:: Exercise goal ::
From the entries below, transcribe exactly the lines between the line holding "- p. 4462 | 8 Dec 1989" and the line holding "staff’s and volunteers’", inclusive; skip all other lines.

======== Records for the exercise

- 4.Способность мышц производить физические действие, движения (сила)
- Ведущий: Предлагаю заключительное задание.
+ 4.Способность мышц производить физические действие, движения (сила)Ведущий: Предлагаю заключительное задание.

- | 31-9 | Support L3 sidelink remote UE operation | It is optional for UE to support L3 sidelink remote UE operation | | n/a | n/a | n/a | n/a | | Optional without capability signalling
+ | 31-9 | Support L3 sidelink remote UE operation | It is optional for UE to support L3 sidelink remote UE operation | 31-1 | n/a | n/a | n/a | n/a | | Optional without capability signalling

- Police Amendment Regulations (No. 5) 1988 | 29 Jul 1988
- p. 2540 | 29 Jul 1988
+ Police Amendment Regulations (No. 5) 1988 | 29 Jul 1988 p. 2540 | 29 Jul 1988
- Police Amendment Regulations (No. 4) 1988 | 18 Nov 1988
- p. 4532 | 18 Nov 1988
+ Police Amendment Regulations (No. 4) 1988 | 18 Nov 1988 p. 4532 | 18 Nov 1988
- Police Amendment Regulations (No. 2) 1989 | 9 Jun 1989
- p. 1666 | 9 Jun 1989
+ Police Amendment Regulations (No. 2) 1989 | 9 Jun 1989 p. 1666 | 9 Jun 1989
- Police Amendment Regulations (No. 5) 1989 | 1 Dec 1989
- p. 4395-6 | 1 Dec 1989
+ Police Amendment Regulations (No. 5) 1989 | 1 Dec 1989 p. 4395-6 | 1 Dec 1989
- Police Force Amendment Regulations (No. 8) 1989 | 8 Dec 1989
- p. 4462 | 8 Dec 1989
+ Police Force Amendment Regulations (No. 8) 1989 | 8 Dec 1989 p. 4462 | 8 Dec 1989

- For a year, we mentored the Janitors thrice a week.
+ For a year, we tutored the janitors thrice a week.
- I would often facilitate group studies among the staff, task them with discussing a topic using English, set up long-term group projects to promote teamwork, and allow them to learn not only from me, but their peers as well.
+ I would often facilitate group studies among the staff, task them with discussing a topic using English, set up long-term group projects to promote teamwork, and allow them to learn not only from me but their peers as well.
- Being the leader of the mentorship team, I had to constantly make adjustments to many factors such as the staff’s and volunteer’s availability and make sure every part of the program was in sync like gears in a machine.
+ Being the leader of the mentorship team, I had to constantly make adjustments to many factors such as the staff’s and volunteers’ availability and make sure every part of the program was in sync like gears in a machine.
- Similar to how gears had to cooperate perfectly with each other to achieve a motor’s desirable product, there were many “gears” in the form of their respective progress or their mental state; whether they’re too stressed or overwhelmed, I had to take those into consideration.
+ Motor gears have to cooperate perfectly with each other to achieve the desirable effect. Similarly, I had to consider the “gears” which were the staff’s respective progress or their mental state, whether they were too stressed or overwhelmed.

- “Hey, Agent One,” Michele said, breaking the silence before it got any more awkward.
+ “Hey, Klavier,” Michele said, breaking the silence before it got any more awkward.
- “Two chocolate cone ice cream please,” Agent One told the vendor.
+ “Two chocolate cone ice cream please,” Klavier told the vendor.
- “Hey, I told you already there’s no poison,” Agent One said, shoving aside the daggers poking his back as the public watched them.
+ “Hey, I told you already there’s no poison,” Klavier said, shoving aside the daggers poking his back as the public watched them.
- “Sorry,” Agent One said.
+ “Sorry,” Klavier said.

================

:: Written solution ::
- p. 4462 | 8 Dec 1989
+ Police Force Amendment Regulations (No. 8) 1989 | 8 Dec 1989 p. 4462 | 8 Dec 1989

- For a year, we mentored the Janitors thrice a week.
+ For a year, we tutored the janitors thrice a week.
- I would often facilitate group studies among the staff, task them with discussing a topic using English, set up long-term group projects to promote teamwork, and allow them to learn not only from me, but their peers as well.
+ I would often facilitate group studies among the staff, task them with discussing a topic using English, set up long-term group projects to promote teamwork, and allow them to learn not only from me but their peers as well.
- Being the leader of the mentorship team, I had to constantly make adjustments to many factors such as the staff’s and volunteer’s availability and make sure every part of the program was in sync like gears in a machine.
+ Being the leader of the mentorship team, I had to constantly make adjustments to many factors such as the staff’s and volunteers’ availability and make sure every part of the program was in sync like gears in a machine.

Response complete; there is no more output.